2 Articles; 2,560 Posts

Specializes in Hospice, Palliative Care. Has 3 years experience.

Good day, ThatOneDude822

We just had our RN program orientation yesterday morning. Several professors as well as current students in the RN program stressed how difficult it is to work full time AND keep the grades necessary to stay in the program. We were told that we need to allow for a MINIMUM of 33 hours outside of class time on studying and practicing skills. Class time itself is 15 hours per week NOT including travel time. So you have 48 hours per week of class and study time not including travel time. Consider the need to sleep especially long enough for REM sleep (proven to consolidate and help with memory), eat, family time, etc. and only 168 hours in a week... not sure how one can work full time and have sufficient grades to stay in the program.

Thank you.

Has 1 years experience.

You have to get your C.N.A. to be in the nursing program, why don't you work evenings or nights as a C.N.A.? I work full time (40+ hours per week) and I'm a member of the National Society of Collegiate Scholars (you have to have over a 3.4 to be a member). YOU CAN DO IT TOO! You're going to be stressed and feel like you're on overdrive every day, but honestly, it's just part of being a responsible adult. You have to learn how to handle these things. When you're finished with your degree, you're going to look back and say, "WOW! I worked my butt off, but I DID IT!" :)


5 Posts

Workin and going to school is challenging, but it can be done. I have been completing my prereqs at a community college the past couple years while always working 50+ hours a week, its hard and I'm not gonna lie my GPA could be a little better but you gotta do what you gotta do. Just need to prioritize your time- when you aren't at work you study, and you sleep when your body needs it, thats what has made me keep going. I go to school with a lot of single mothers who are in the same boat as me and on top of that have kids to care for, so anything is possible, just prioritize.


281 Posts

Specializes in Critical Care; Recovery. Has 2 years experience.

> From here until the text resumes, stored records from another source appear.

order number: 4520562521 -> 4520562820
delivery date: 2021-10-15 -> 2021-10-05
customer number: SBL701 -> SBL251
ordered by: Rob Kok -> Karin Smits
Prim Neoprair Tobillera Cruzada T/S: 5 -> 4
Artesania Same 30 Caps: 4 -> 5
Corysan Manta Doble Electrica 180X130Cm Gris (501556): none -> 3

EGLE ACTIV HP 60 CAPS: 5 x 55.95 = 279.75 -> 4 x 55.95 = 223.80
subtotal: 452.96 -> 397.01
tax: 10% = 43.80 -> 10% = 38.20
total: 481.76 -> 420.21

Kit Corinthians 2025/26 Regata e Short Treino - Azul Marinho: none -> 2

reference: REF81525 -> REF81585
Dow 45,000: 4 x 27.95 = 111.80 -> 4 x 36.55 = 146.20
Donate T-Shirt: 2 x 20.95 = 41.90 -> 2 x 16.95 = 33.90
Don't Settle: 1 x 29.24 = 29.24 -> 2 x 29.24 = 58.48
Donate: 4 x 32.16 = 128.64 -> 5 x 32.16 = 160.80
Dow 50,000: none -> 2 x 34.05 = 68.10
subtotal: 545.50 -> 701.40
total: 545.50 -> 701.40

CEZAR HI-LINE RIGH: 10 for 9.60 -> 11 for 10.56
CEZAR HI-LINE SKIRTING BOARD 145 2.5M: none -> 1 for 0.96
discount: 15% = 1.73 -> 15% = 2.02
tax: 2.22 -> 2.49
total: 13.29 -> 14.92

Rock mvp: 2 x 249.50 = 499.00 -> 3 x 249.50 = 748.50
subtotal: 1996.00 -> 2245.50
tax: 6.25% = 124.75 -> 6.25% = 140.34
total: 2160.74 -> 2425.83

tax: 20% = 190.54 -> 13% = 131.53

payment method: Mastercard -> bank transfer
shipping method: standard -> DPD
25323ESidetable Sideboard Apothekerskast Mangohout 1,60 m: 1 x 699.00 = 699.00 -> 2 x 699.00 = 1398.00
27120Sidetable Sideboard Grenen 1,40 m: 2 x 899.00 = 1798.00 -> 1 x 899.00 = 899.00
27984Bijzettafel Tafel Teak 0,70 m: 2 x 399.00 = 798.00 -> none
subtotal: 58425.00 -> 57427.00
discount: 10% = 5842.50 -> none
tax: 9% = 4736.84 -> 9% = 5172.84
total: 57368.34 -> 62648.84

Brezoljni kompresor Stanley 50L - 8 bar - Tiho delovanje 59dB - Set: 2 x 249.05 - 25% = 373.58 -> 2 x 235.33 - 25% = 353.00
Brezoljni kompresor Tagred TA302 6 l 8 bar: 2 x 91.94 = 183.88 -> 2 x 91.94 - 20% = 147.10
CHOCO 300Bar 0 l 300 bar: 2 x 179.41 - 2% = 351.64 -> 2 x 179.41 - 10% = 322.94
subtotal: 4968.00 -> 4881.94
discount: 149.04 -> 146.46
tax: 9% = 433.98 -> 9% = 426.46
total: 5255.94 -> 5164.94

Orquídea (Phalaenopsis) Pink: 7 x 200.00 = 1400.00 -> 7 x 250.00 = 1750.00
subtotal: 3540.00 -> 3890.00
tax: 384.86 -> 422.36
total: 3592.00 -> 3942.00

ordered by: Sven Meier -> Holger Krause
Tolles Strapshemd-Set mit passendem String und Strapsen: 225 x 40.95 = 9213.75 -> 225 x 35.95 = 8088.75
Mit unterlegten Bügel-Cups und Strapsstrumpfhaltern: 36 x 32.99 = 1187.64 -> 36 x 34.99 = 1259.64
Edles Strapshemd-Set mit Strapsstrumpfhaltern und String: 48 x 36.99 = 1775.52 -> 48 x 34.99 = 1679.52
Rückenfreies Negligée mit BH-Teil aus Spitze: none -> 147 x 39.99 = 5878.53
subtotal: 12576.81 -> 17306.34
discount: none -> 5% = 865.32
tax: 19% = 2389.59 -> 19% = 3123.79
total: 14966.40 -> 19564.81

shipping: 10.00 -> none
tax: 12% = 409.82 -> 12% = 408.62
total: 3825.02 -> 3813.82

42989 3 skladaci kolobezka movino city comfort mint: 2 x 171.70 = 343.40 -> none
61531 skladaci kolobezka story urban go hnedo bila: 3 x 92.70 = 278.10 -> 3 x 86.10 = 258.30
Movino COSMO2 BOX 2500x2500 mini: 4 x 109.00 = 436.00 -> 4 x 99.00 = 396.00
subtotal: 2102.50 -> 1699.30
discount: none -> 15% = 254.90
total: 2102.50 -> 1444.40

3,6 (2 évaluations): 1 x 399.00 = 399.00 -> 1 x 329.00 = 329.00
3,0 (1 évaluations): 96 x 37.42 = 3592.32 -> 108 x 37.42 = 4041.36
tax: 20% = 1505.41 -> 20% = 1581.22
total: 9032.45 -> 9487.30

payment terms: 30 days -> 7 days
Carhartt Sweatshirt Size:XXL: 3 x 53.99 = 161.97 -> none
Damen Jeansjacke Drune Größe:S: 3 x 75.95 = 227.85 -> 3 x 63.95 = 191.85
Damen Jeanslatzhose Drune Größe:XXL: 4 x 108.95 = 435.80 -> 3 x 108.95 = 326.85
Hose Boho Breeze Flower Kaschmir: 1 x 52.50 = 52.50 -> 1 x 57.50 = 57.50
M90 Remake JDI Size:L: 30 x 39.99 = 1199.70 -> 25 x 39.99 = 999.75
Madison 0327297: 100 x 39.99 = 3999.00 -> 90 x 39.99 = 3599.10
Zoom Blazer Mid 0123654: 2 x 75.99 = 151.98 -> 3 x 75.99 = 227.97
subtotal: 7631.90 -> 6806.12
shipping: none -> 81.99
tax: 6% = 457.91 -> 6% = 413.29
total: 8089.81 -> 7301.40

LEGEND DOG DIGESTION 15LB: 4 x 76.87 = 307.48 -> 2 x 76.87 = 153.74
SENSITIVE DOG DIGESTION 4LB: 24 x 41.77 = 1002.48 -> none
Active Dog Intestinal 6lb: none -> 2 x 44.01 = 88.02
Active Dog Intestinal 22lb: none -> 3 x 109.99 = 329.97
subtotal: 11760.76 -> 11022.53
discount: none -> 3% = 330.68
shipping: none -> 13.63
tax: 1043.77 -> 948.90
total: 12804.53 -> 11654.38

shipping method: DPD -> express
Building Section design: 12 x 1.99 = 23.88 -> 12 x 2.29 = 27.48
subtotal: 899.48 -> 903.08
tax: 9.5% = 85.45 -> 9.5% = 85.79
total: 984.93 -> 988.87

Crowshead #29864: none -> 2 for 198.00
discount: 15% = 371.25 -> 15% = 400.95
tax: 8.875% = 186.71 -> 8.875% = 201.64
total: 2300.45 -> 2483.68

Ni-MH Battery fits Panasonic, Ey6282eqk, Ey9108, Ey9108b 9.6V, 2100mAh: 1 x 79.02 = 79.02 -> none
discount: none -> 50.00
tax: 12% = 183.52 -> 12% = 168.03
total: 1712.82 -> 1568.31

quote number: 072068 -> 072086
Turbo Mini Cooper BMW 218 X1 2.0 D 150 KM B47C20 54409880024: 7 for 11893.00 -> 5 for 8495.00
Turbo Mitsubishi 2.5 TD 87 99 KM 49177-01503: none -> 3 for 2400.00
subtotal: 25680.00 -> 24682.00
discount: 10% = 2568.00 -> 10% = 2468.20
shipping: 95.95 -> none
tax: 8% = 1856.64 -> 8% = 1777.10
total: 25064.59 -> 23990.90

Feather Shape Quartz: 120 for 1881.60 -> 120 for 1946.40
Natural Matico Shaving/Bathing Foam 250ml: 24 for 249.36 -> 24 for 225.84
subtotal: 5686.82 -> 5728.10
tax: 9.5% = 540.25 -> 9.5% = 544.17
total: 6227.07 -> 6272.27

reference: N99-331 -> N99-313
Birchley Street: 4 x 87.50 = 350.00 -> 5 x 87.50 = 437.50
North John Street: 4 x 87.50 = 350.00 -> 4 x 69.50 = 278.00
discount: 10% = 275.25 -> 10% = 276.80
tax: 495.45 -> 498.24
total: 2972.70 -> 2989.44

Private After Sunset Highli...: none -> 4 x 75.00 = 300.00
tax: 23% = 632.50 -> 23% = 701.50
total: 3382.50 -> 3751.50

I worked as a front desk clerk at days inn hotel while in nursing school on night shift. This allowed me to study as much as I wanted while working at the same time. I think it's doable if you find the right job. I worked both a full time job and a part time job as a nurse while completing my RN to BSN and that was also doable. One may have to sacrifice a little sleep and become an early riser though.

Specializes in LTC.

I work at Starbucks. They are very student friendly. I am also a CNA, but every facility in my area wanted some NOC's and I just can't. It's just too much for me to do NOC's. I barely manage my 24 hours a week.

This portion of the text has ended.